=== Section Start ===
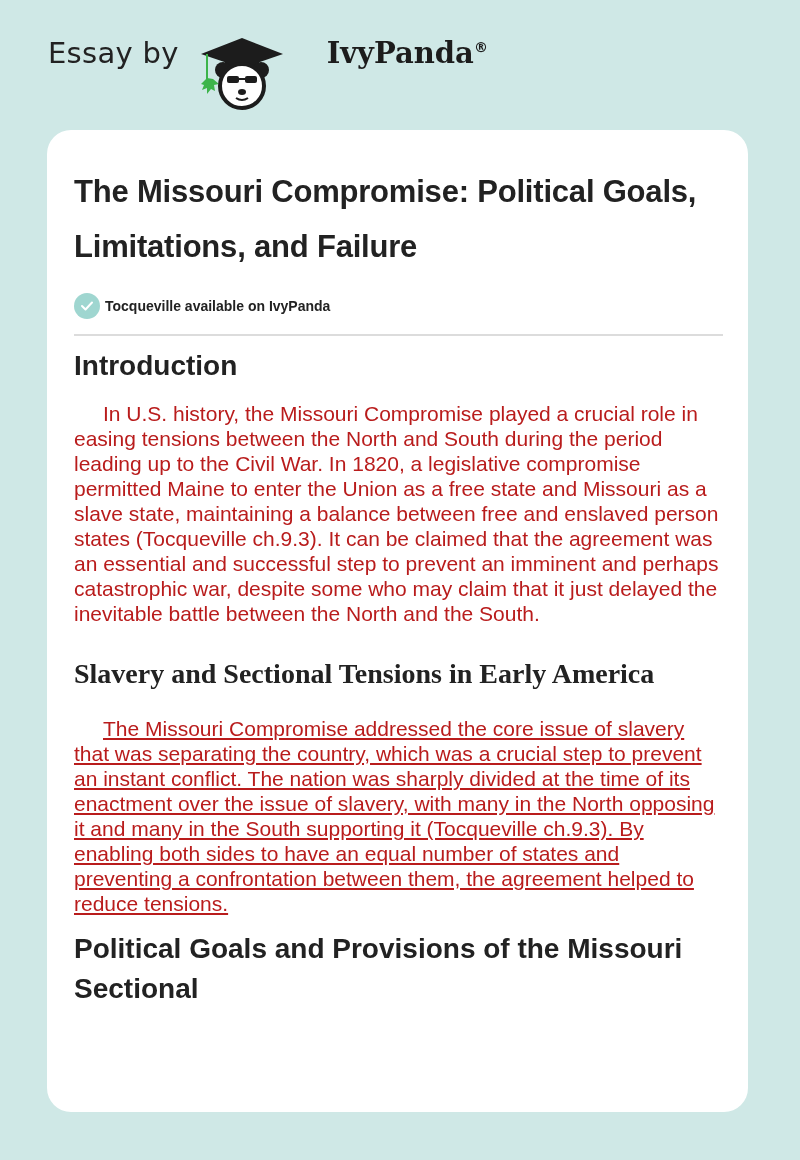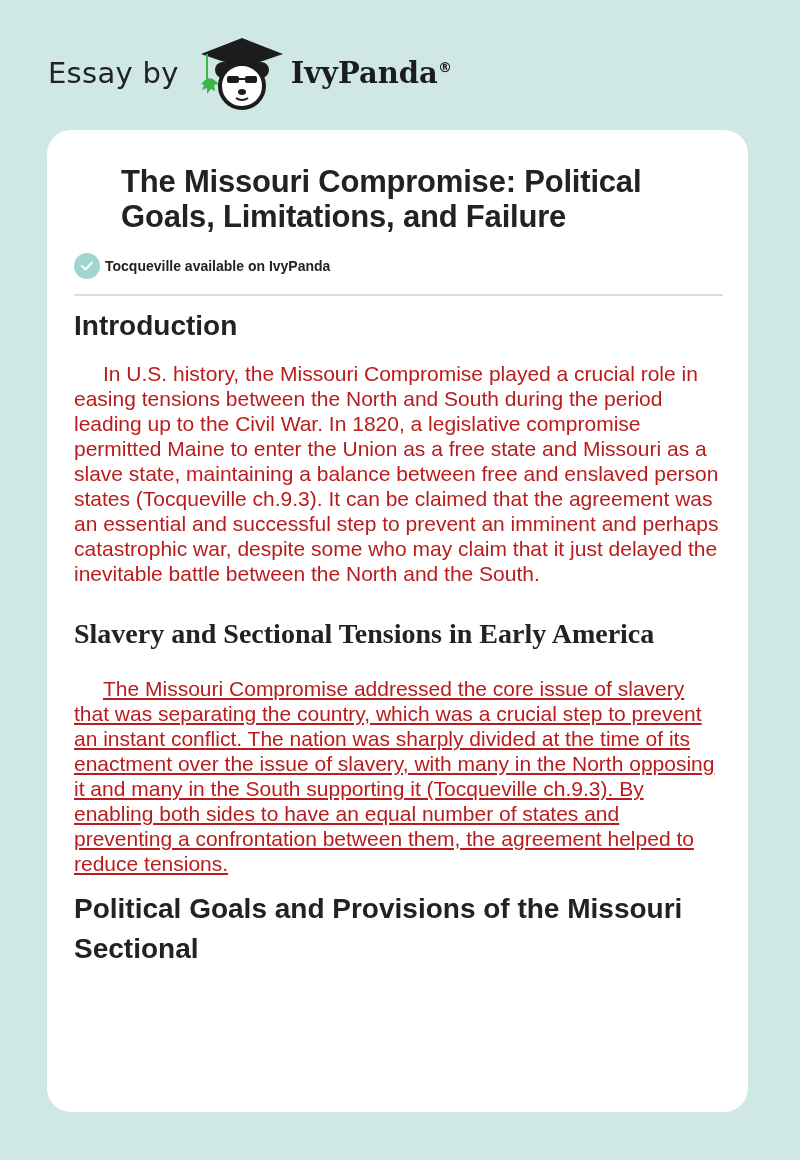--- a/index.html
+++ b/index.html
@@ -13,7 +13,7 @@
   }
   .brand {
     position: absolute; left: 48px; top: 36px; height: 74px;
-    display: flex; align-items: center;
+    display: flex; 
   }
   .brand-prefix {
     font-family: "DejaVu Sans", sans-serif;

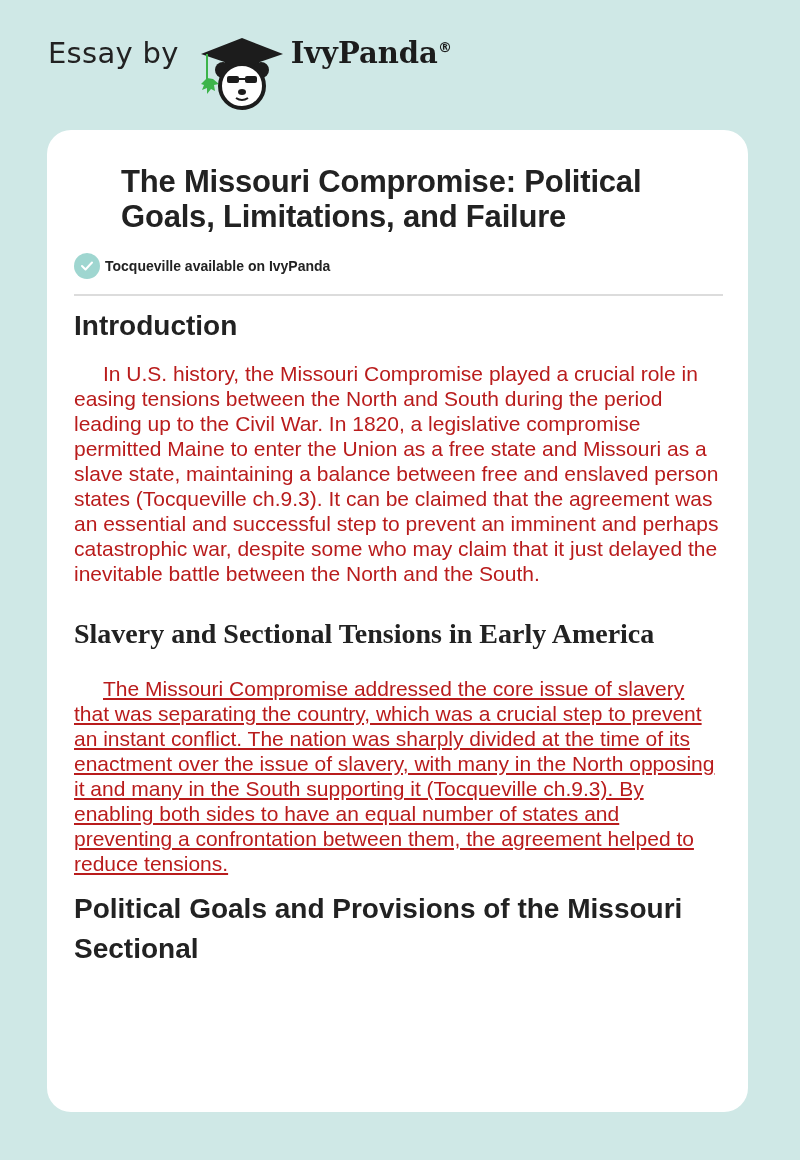--- a/index.html
+++ b/index.html
@@ -23,7 +23,7 @@
   .brand-logo { width: 86px; height: 74px; margin-right: 6px; }
   .brand-name {
     font-family: "DejaVu Serif", serif;
-    font-weight: bold; font-size: 29px; color: #1c1c1c;
+    font-weight: bold; font-size: 29px; color: #1c1c1c; margin-left: 36px;
   }
   .brand-reg { font-size: 14px; vertical-align: super; font-weight: bold; font-family: "DejaVu Sans", sans-serif; }
   .card {

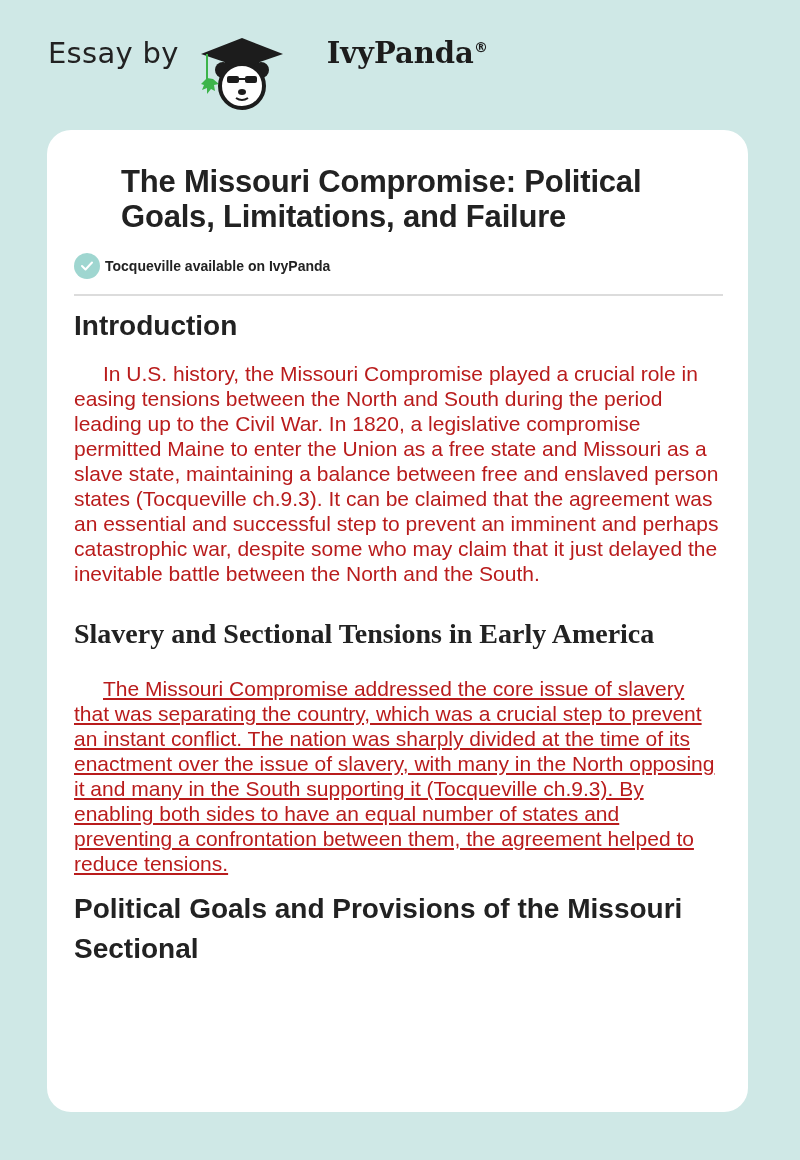--- a/index.html
+++ b/index.html
@@ -32,9 +32,8 @@
   }
   .content { padding: 34px 26px 0 27px; }
   h1 {
-    font-size: 31px; line-height: 35px; font-weight: bold; color: #222;
+    font-size: 31px; line-height: 55px; font-weight: bold; color: #222;
     letter-spacing: -0.2px;
-    margin-left: 47px;
   }
   .exclusive {
     display: flex; align-items: center; margin-top: 19px; height: 26px;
=== Section End ===
### Assigned task
Which lines of the data include the string "font"? Find them and copy each one.

### Output for this exercise
     font-family: "DejaVu Sans", sans-serif;
     font-family: "DejaVu Serif", serif;
-    font-weight: bold; font-size: 29px; color: #1c1c1c;
+    font-weight: bold; font-size: 29px; color: #1c1c1c; margin-left: 36px;
   .brand-reg { font-size: 14px; vertical-align: super; font-weight: bold; font-family: "DejaVu Sans", sans-serif; }
-    font-size: 31px; line-height: 35px; font-weight: bold; color: #222;
+    font-size: 31px; line-height: 55px; font-weight: bold; color: #222;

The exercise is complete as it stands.